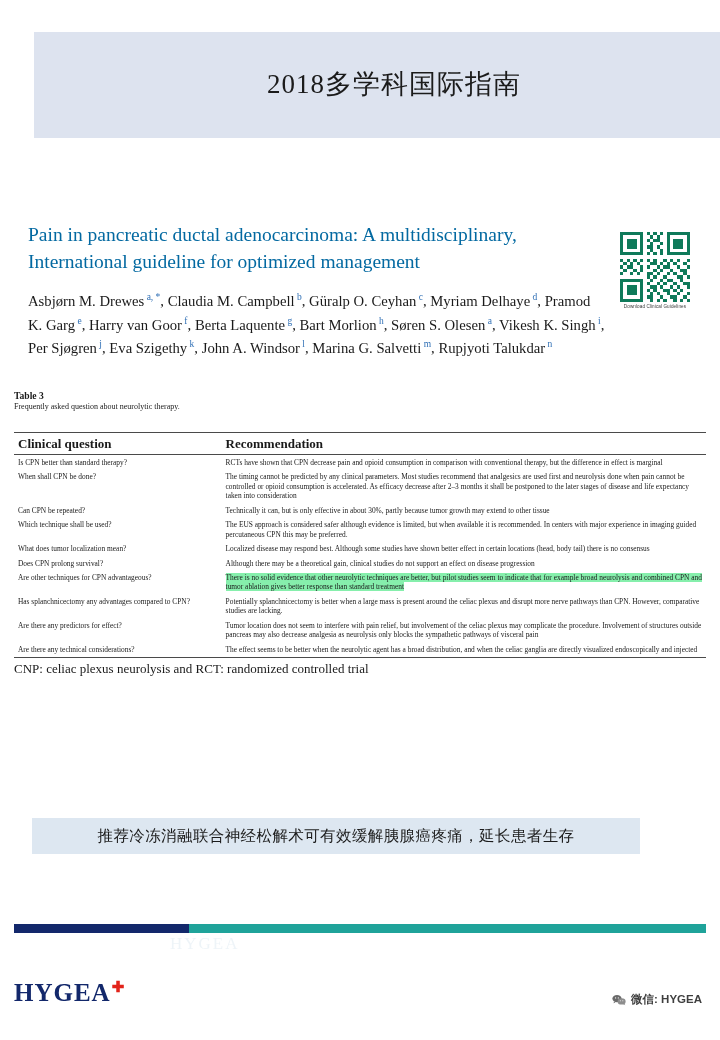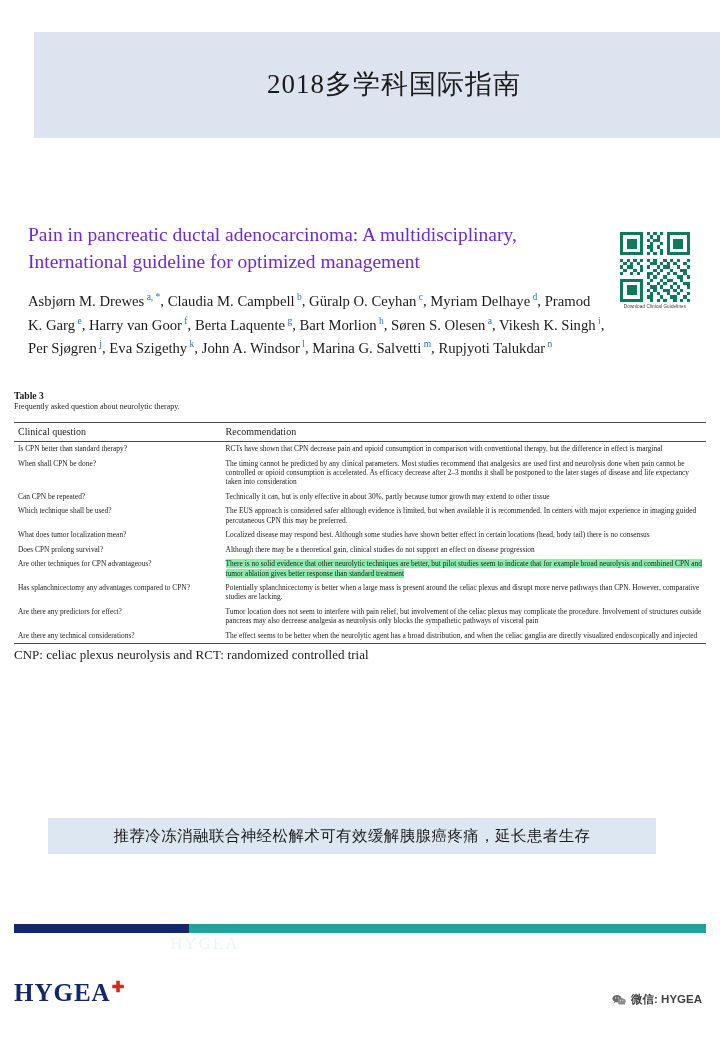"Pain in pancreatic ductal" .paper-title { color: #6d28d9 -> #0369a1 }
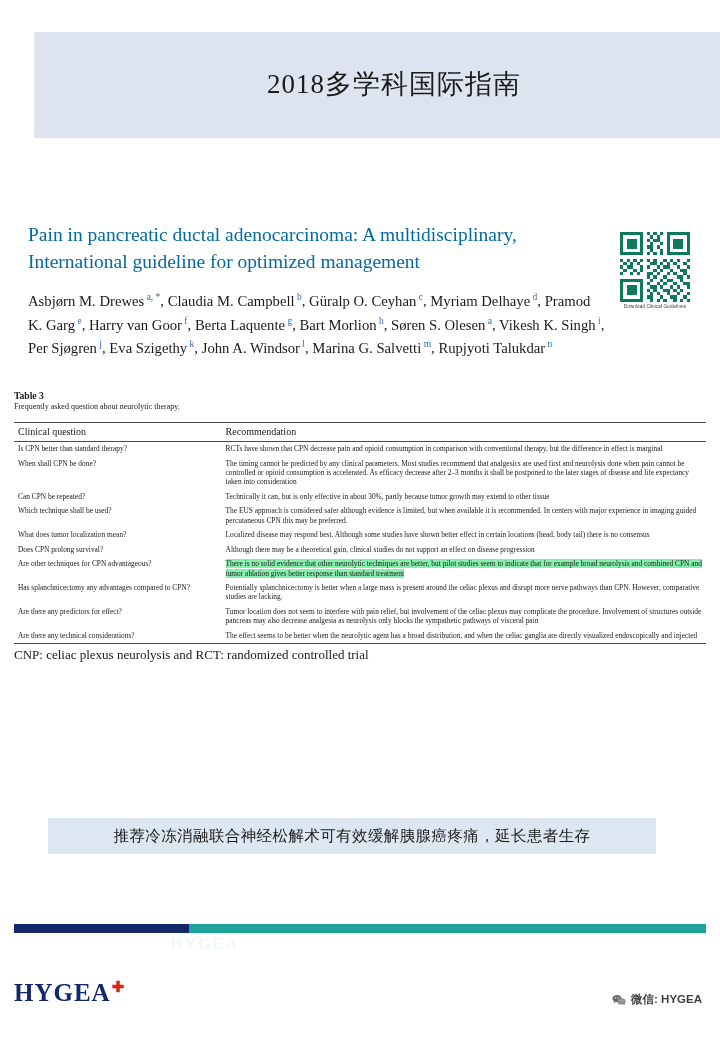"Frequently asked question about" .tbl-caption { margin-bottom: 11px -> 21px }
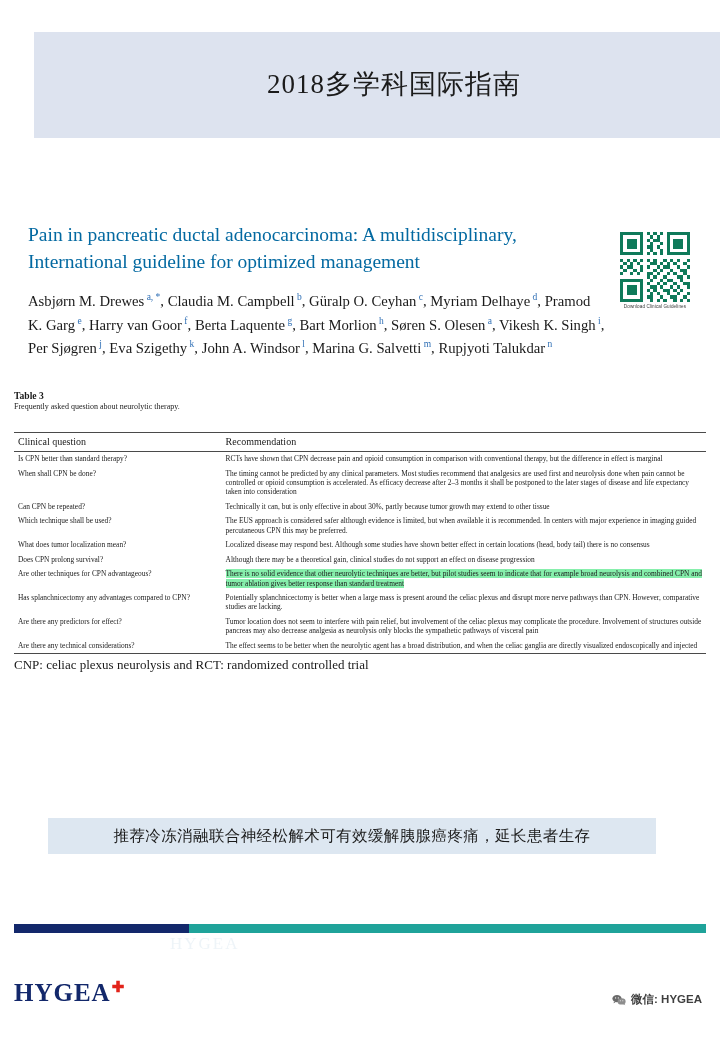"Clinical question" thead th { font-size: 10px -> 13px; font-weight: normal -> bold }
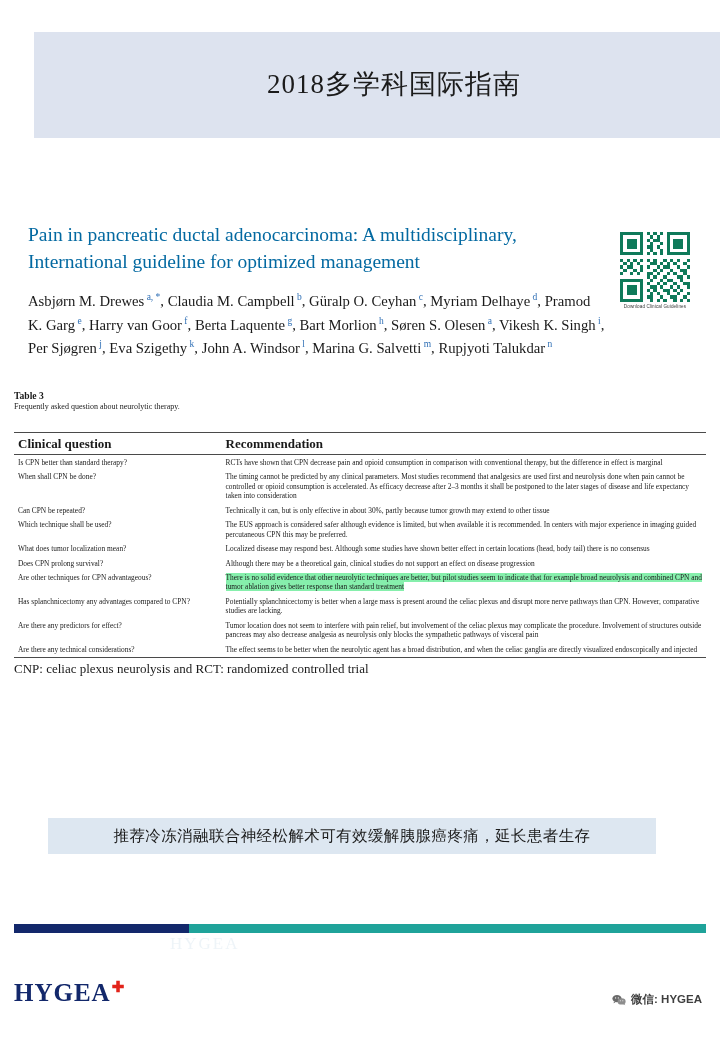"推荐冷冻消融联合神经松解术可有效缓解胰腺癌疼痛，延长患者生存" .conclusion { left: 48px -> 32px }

★ ★ ★ ★

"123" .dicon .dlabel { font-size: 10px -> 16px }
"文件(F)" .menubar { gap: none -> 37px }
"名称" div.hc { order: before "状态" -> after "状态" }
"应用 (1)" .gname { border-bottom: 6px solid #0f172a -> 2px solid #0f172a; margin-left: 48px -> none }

★ ★ ★ ★

Your answer should be the lines above, from the line containing "gap: none ->" up to and including the line containing "border-bottom: 6px solid", reproduced exactly and with nothing else.

"文件(F)" .menubar { gap: none -> 37px }
"名称" div.hc { order: before "状态" -> after "状态" }
"应用 (1)" .gname { border-bottom: 6px solid #0f172a -> 2px solid #0f172a; margin-left: 48px -> none }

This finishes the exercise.